The particle diameter of the platinum group metal-containing particles supported on the porous silica is preferably 95% or less, more preferably 20 to 50%, of the pore diameter of the porous silica. If it exceeds 95%, the particles containing the platinum group metal may grow into irregular shapes in the pores, and the antifungal effect may decrease.

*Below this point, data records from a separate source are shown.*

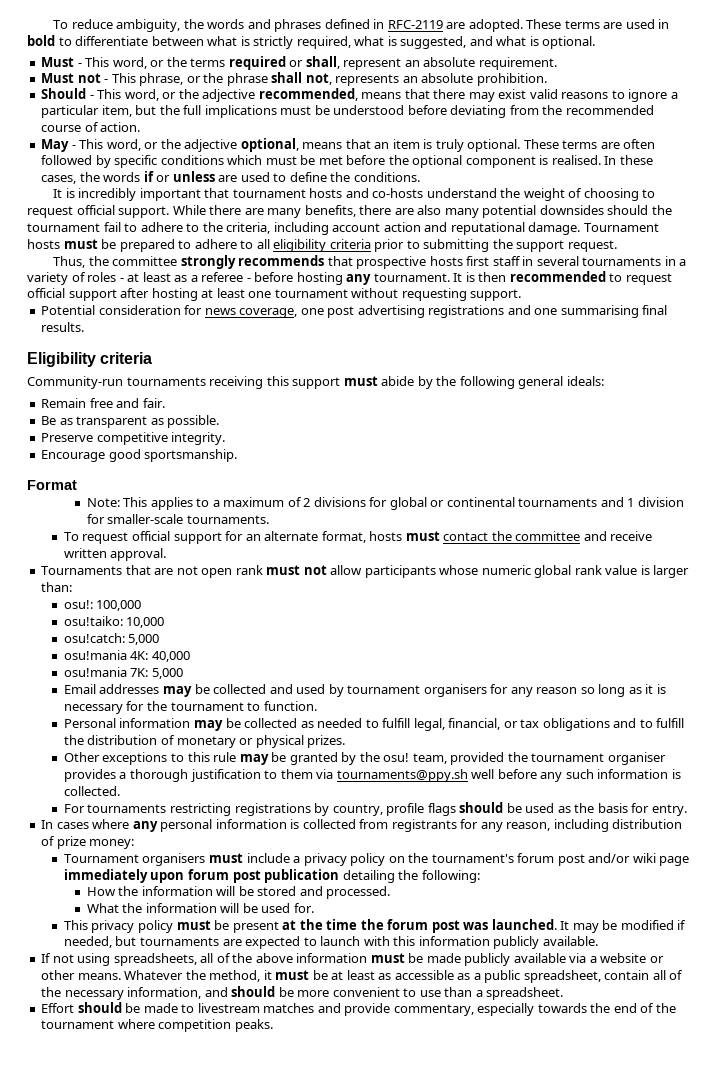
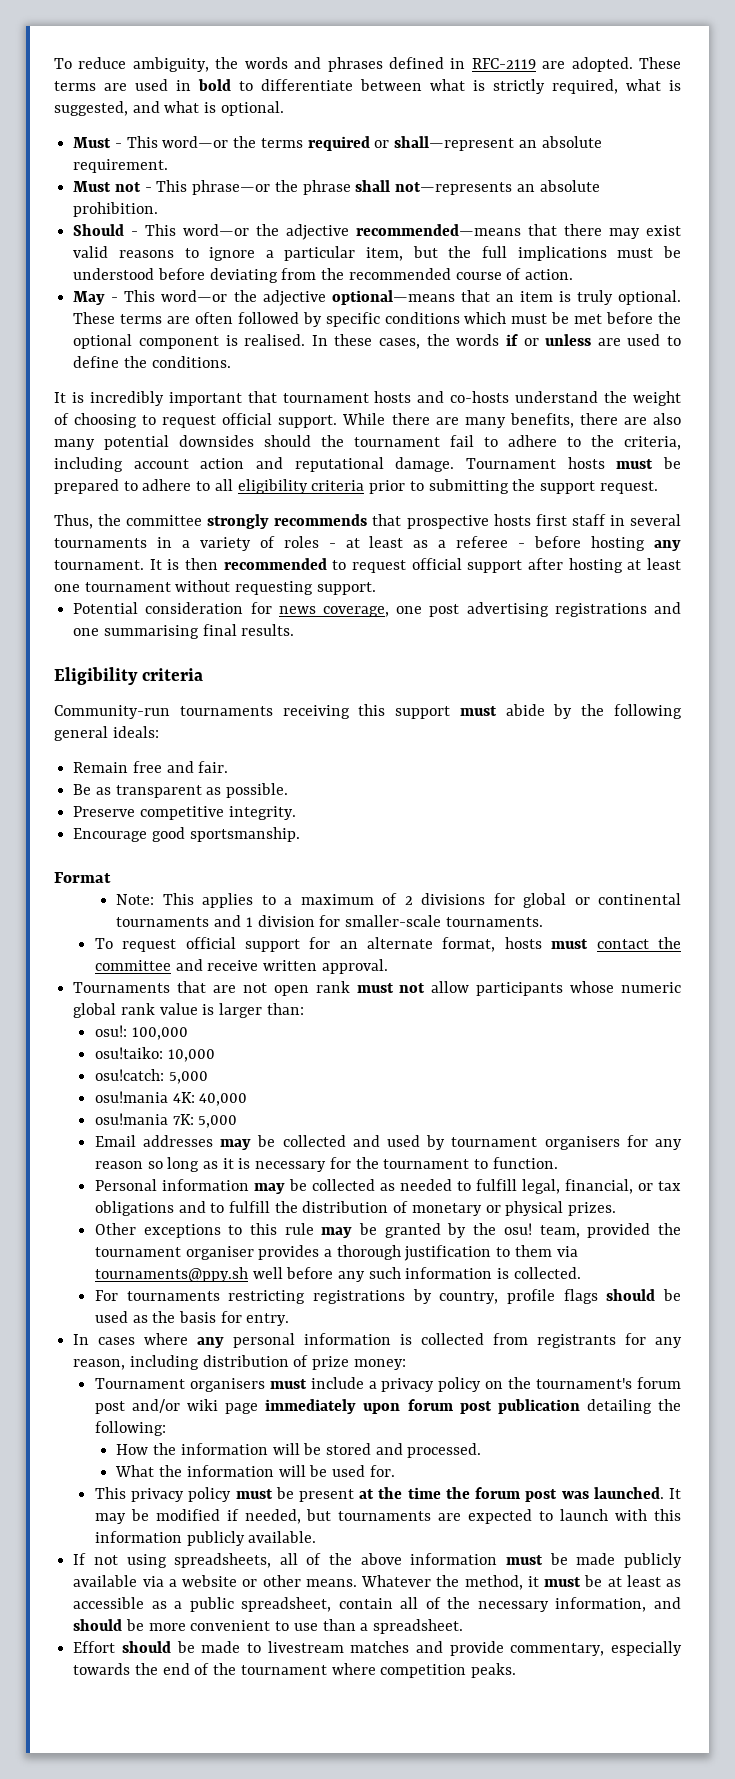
- Must - This word, or the terms required or shall, represent an absolute requirement.
+ Must - This word—or the terms required or shall—represent an absolute requirement.
- Must not - This phrase, or the phrase shall not, represents an absolute prohibition.
+ Must not - This phrase—or the phrase shall not—represents an absolute prohibition.
- Should - This word, or the adjective recommended, means that there may exist valid reasons to ignore a particular item, but the full implications must be understood before deviating from the recommended course of action.
+ Should - This word—or the adjective recommended—means that there may exist valid reasons to ignore a particular item, but the full implications must be understood before deviating from the recommended course of action.
- May - This word, or the adjective optional, means that an item is truly optional.
+ May - This word—or the adjective optional—means that an item is truly optional.

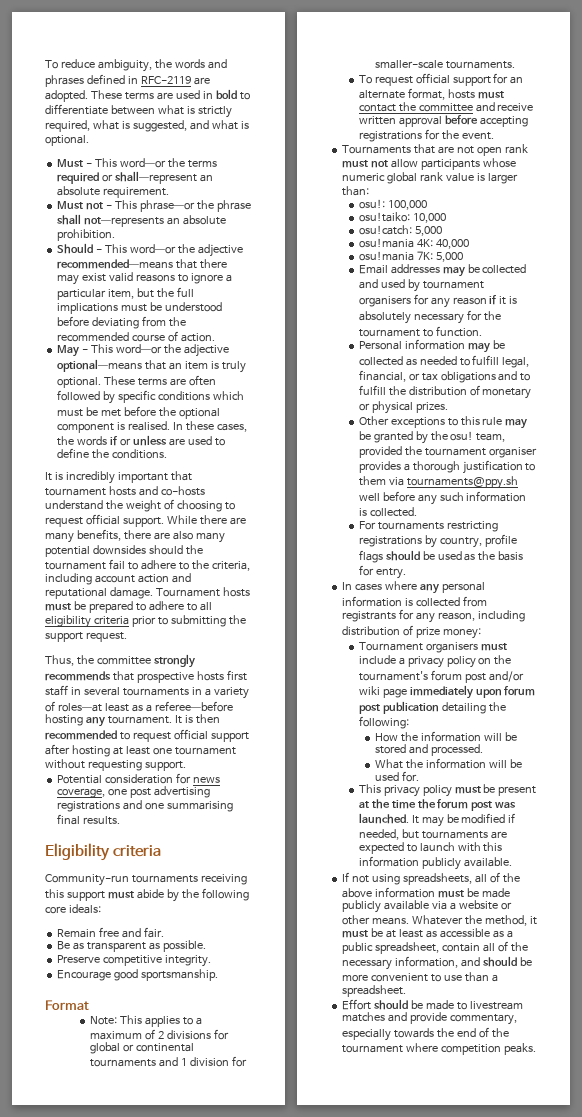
- Thus, the committee strongly recommends that prospective hosts first staff in several tournaments in a variety of roles - at least as a referee - before hosting any tournament.
+ Thus, the committee strongly recommends that prospective hosts first staff in several tournaments in a variety of roles—at least as a referee—before hosting any tournament.
- Community-run tournaments receiving this support must abide by the following general ideals:
+ Community-run tournaments receiving this support must abide by the following core ideals:
- To request official support for an alternate format, hosts must contact the committee and receive written approval.
+ To request official support for an alternate format, hosts must contact the committee and receive written approval before accepting registrations for the event.
- Email addresses may be collected and used by tournament organisers for any reason so long as it is necessary for the tournament to function.
+ Email addresses may be collected and used by tournament organisers for any reason if it is absolutely necessary for the tournament to function.

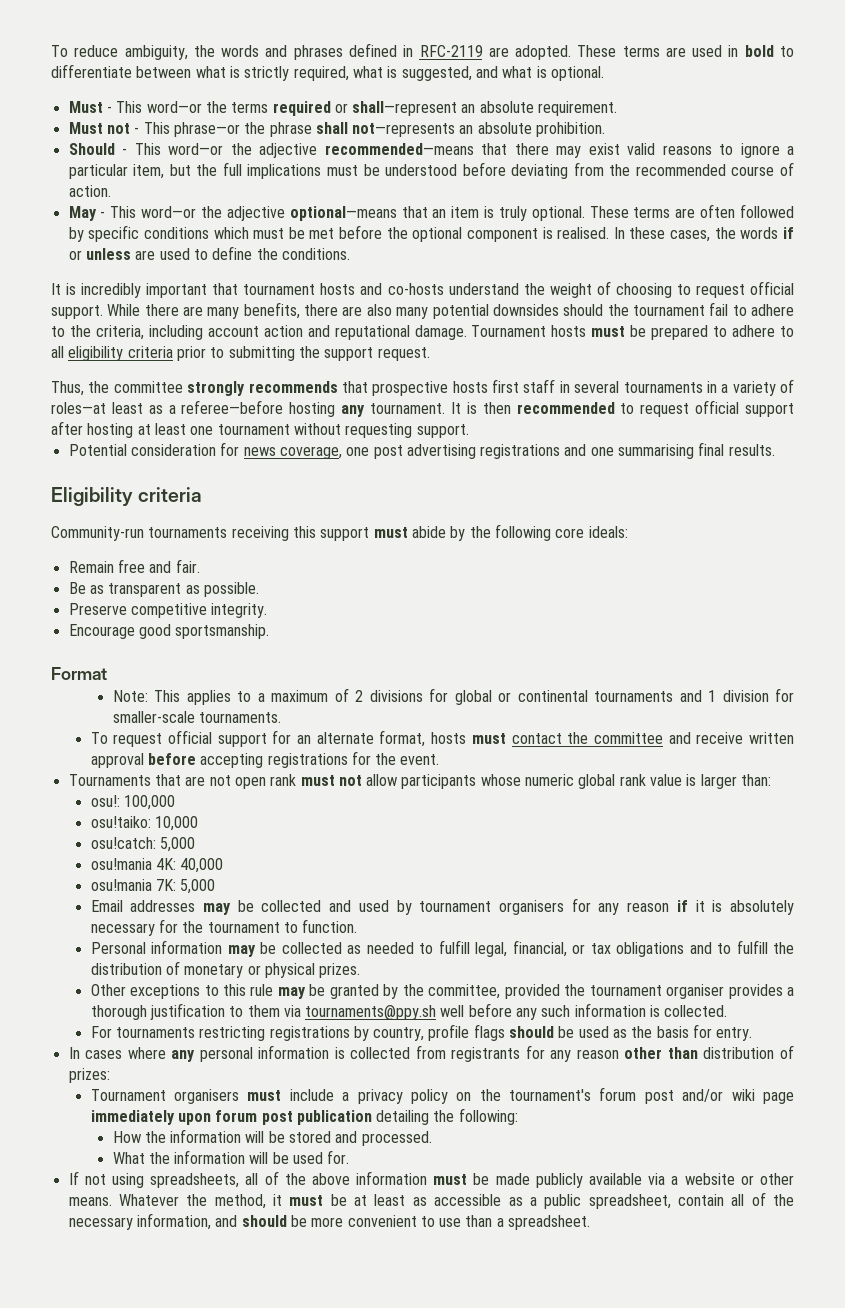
- Other exceptions to this rule may be granted by the osu! team, provided the tournament organiser provides a thorough justification to them via tournaments@ppy.sh well before any such information is collected.
+ Other exceptions to this rule may be granted by the committee, provided the tournament organiser provides a thorough justification to them via tournaments@ppy.sh well before any such information is collected.
- In cases where any personal information is collected from registrants for any reason, including distribution of prize money:
+ In cases where any personal information is collected from registrants for any reason other than distribution of prizes:
- This privacy policy must be present at the time the forum post was launched. It may be modified if needed, but tournaments are expected to launch with this information publicly available.
- Effort should be made to livestream matches and provide commentary, especially towards the end of the tournament where competition peaks.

Particles containing a platinum group metal to be supported on porous silica are single particles of platinum, rhodium, ruthenium, palladium, iridium, or alloy particles thereof. As the alloy particles, ruthenium/palladium alloys and platinum/ruthenium alloys are preferred. The particle diameter of the particles is preferably 0.5 nm to 10 nm, more preferably 0.5 nm to 4 nm.

The particles containing these platinum group metals are preferably particles containing at least one of platinum, ruthenium and iridium, more preferably particles of any one of platinum, ruthenium and iridium.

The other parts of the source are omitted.